Buber formuliert mit folgenden Worten: ""Ich werde am Du. Ich werdend, spreche ich Du"". Er gibt wertvolle Hinweise, um das Beziehungsgeschehen in der Kontemplation besser zu verstehen und anzunehmen".


Die Erfahrung machen zu dürfen, wenn ich meinen Blickwinkel ändere, mich einlasse auf ein "nichts Wollen, nichts Wissen", ich loslasse von meinen Vorstellungen und ich mich ganz der Gegenwart G*ttes im schweigenden Sitzen überlasse, ist so erfüllend und stärkend.

Nur mein Atem führt mich in diese Stille, mein Ein, und Ausatmen, immer wieder...

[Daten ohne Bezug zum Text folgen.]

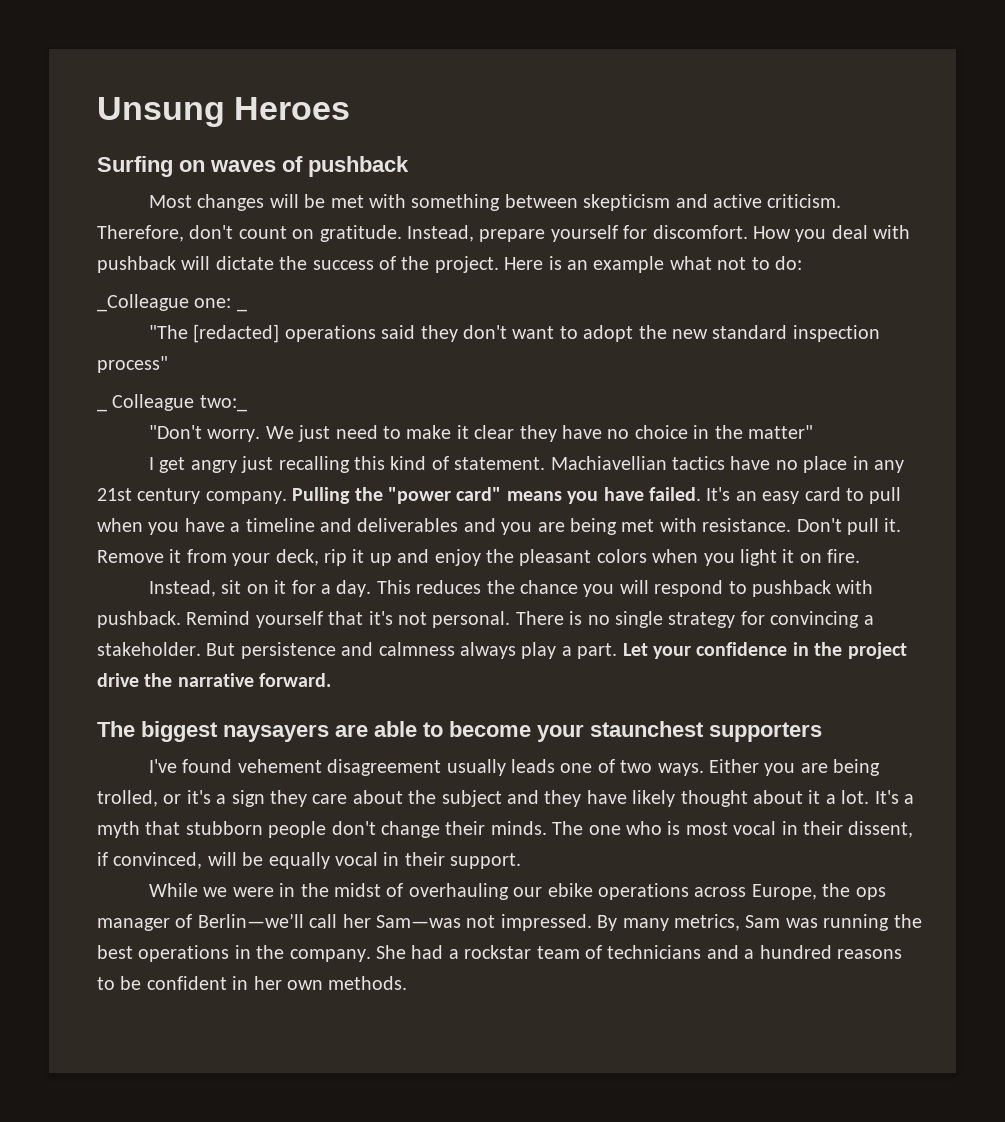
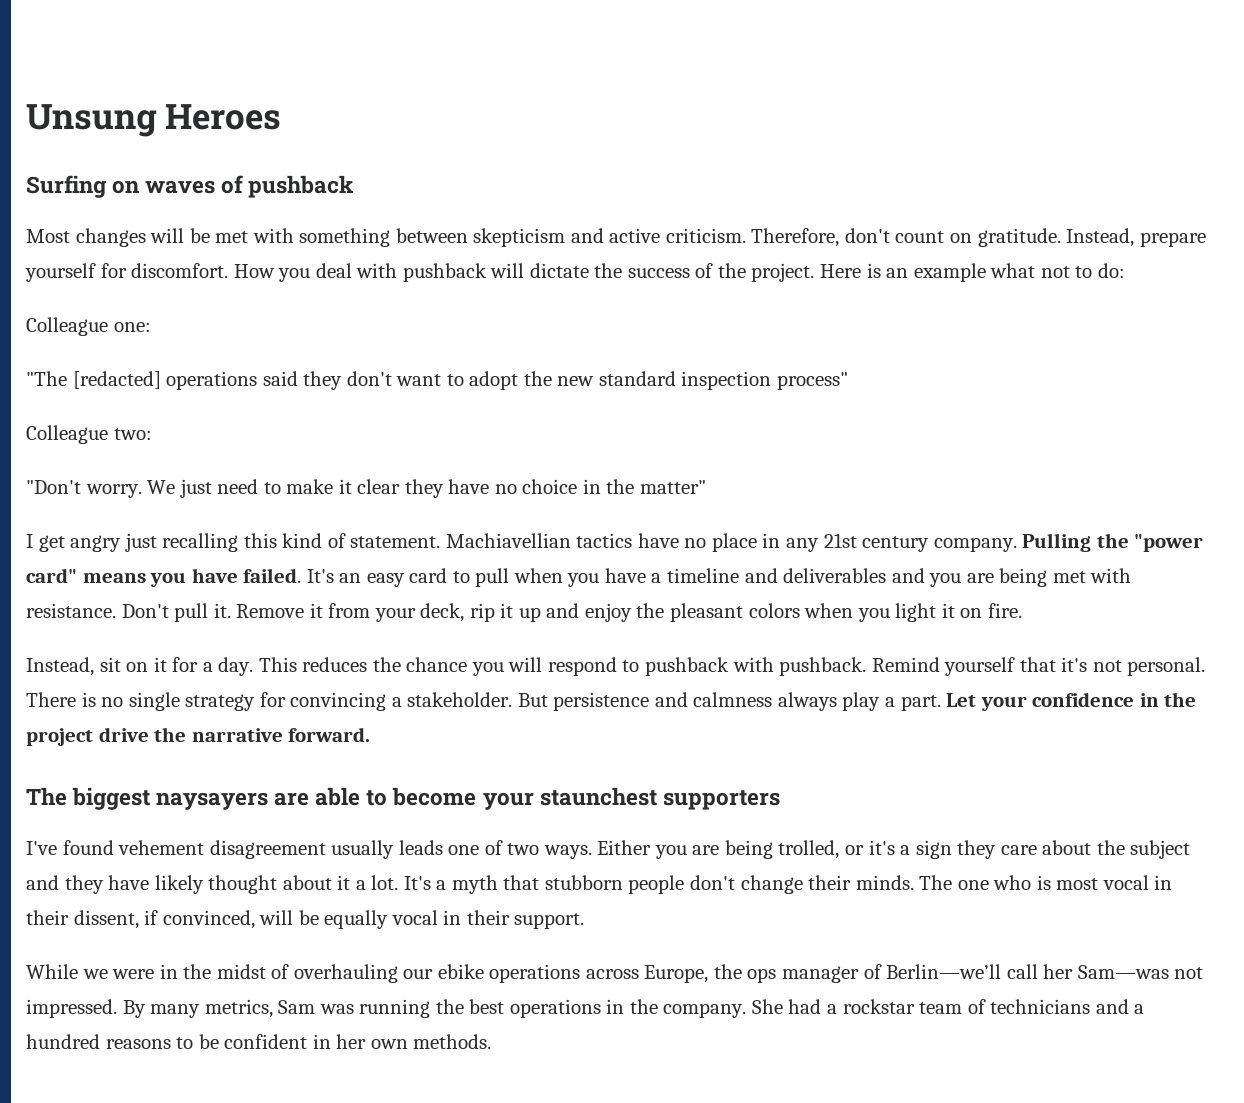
- _Colleague one: _
+ Colleague one:
- _ Colleague two:_
+ Colleague two:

"es atmet", so hat uns Gabriele jeden Morgen in die Meditation geführt. Dieses gemeinsame Sitzen in der Stille birgt eine große Kraft in sich, die ich nicht mit Worten zu erklären vermag.

Nur Eines kam mir dazu in den Sinn:

Franziskus hat sich zum Gebet immer auf einen Berg begeben. Auf einen Berg, damit er die Welt im Blick, und den offenen Himmel über sich hat. Die Verbindung zur Welt, von der auch Martin Buber in seinem Buch "Ich und Du"immer wieder spricht. In Verbindung sein mit mir und dem was mich umgibt. Und das geht in der Meditation ganz besonders gut. Wir haben keine Nabelschau betrieben. Nein, wir haben uns verbunden mit dem göttlichen Funken in uns, mit unserem Selbst, miteinander und mit der Welt.


Das war immer mein Blick nach der Meditation. Ein Teil dieser Welt!


Das Buch von Martin Buber "Ich und Du" war das Grundgerüst dieser Exerzitien.

Wirkliches Leben ist daher nur präsent, wo Ich-Du Beziehung auch verwirklicht wird.

Und so liegt der Ort der G*ttesbegegnung in der Verwirklichung einer Beziehung.

Wer mit dem ganzen Wesen zu seinem Du geht, findet den Urgrund des Lebens, den man nicht suchen kann …

So gibt es in Wahrheit kein G*tt-Suchen, weil es nichts gibt, wo man G*tt nicht finden kann. G*tt ist pure Präsenz!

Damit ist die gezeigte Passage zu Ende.